In 1623, a drought hit the New England area and threatened to destroy the Pilgrims’ second planting.  The Indians performed their rain dances to no effect.  The Pilgrims got on their faces, sought the Lord, and repented.  God opened up the heavens and poured out his mercy for 14 straight days.  The Indians took notice and “admired the goodness of our God towards us” Edward Winslow remarked. The yield of crops that year was so abundant, that the Pilgrims had a surplus of corn which they used for trading with the Indians.

First-Thanksgiving-631Another thanksgiving feast was planned.  Massasoit was again invited and he brought his wife, three other chiefs, and 120 warriors.  Emmanuel Altham wrote to his brother of the feast, describing the abundance of food, from venison, hogs, hens, goats, plums, nuts.  “A better country was never seen nor heard of, for here are a multitude of God’s blessing.”  Before they all enjoyed the feast, however, each plate was provisioned with just five kernels of corn, lest they forget to give thanks to God for bringing them out of such hardship.

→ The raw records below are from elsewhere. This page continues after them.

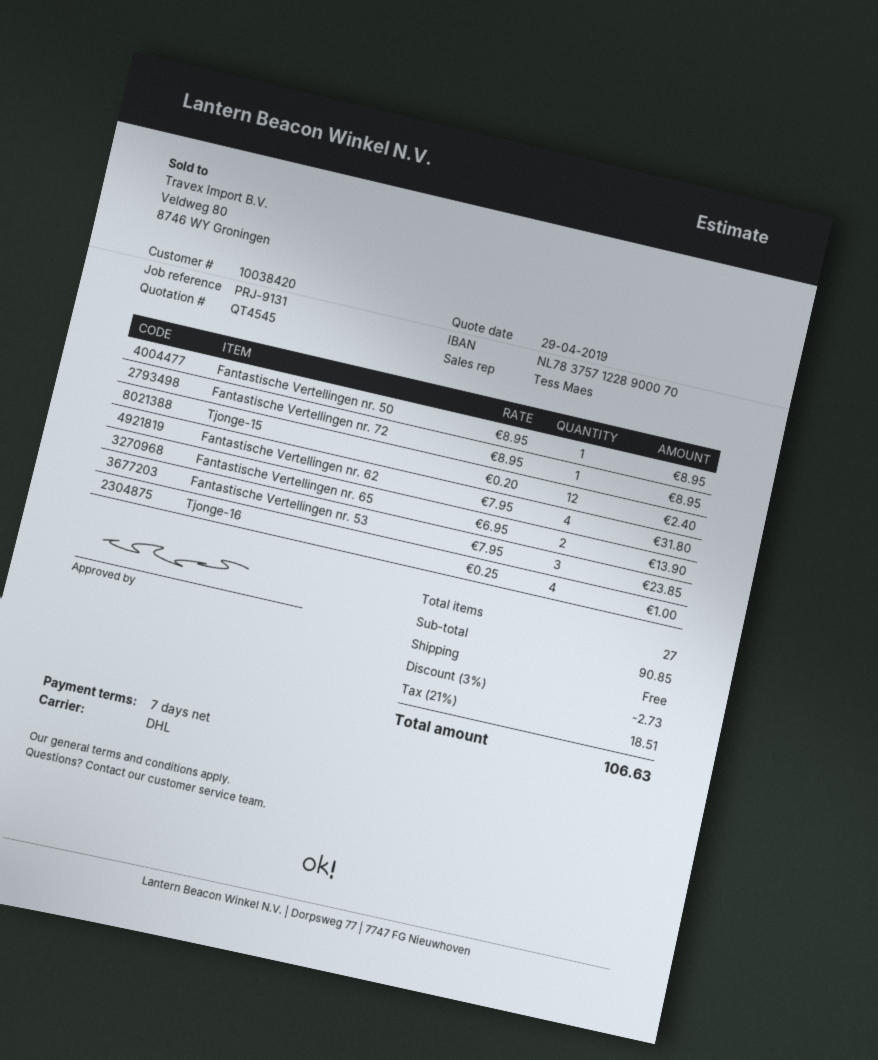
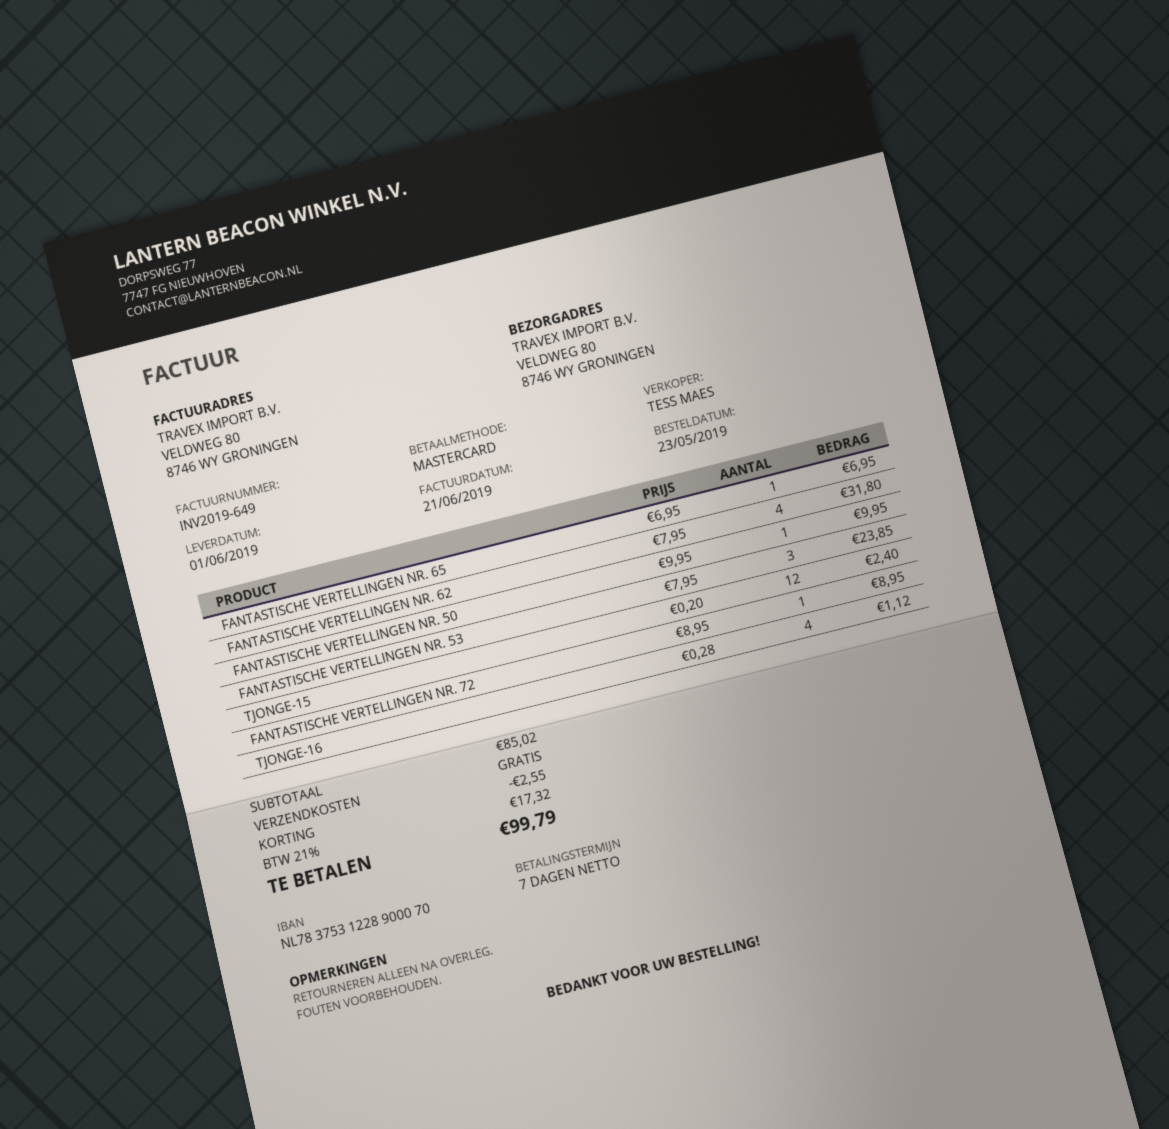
bank account: NL7837571228900070 -> NL7837531228900070
Fantastische Vertellingen nr. 50: 1 x 8.95 = 8.95 -> 1 x 9.95 = 9.95
Fantastische Vertellingen nr. 65: 2 x 6.95 = 13.90 -> 1 x 6.95 = 6.95
Tjonge-16: 4 x 0.25 = 1.00 -> 4 x 0.28 = 1.12
subtotal: 90.85 -> 85.02
discount: 2.73 -> 2.55
tax: 21% = 18.51 -> 21% = 17.32
total: 106.63 -> 99.79

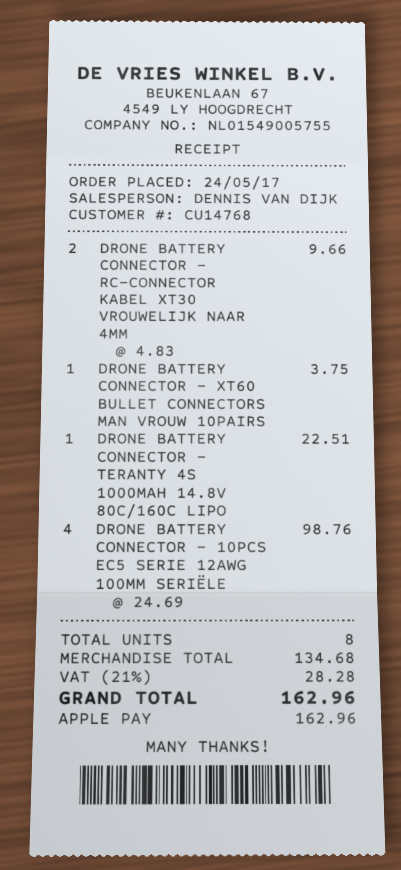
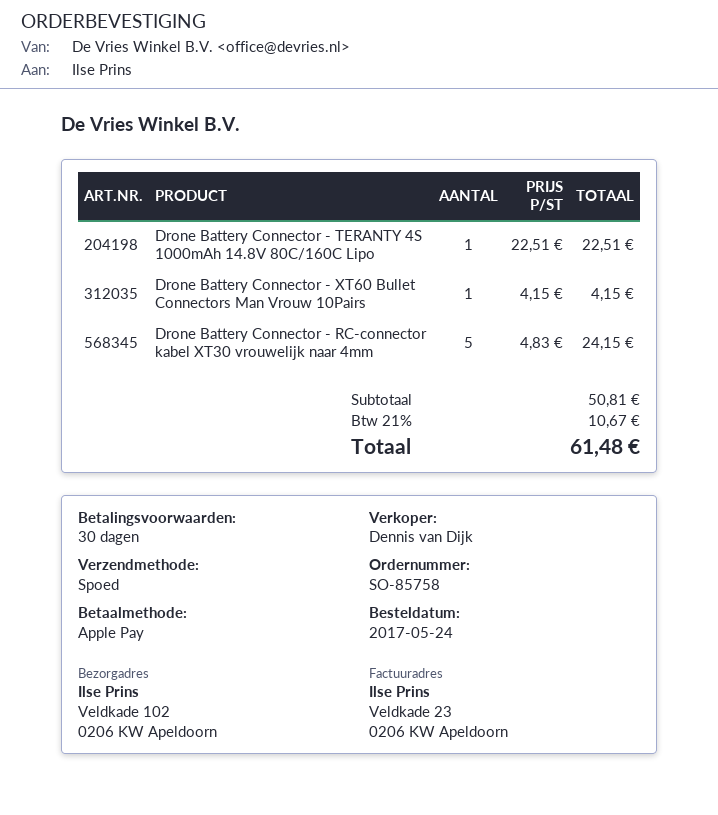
DRONE BATTERY CONNECTOR - RC-CONNECTOR KABEL XT30 VROUWELIJK NAAR 4MM: 2 x 4.83 = 9.66 -> 5 x 4.83 = 24.15
DRONE BATTERY CONNECTOR - XT60 BULLET CONNECTORS MAN VROUW 10PAIRS: 1 x 3.75 = 3.75 -> 1 x 4.15 = 4.15
DRONE BATTERY CONNECTOR - 10PCS EC5 SERIE 12AWG 100MM SERIËLE: 4 x 24.69 = 98.76 -> none
subtotal: 134.68 -> 50.81
tax: 21% = 28.28 -> 21% = 10.67
total: 162.96 -> 61.48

Giving thanks to God is what American Thanksgiving is about.  It is about remembering the fledgling settlement, where a small group of Christians began a new nation, conceived in liberty, and with the desire to be a City on a Hill for the world to see God’s glory.  Since then, America has liberated Europe twice, and Asia once, from tyranny.  America leads the world in spreading the Gospel by sending out missionaries.  America is the most generous nation in the history of mankind.  We’ve fought a war that ended slavery in our midst.  We finally embraced our principle that all men are created equal despite some opposition.  Without God’s blessings and the perseverance of the first Americans, the world would most likely have been ripe for global tyranny without the prospect of liberation.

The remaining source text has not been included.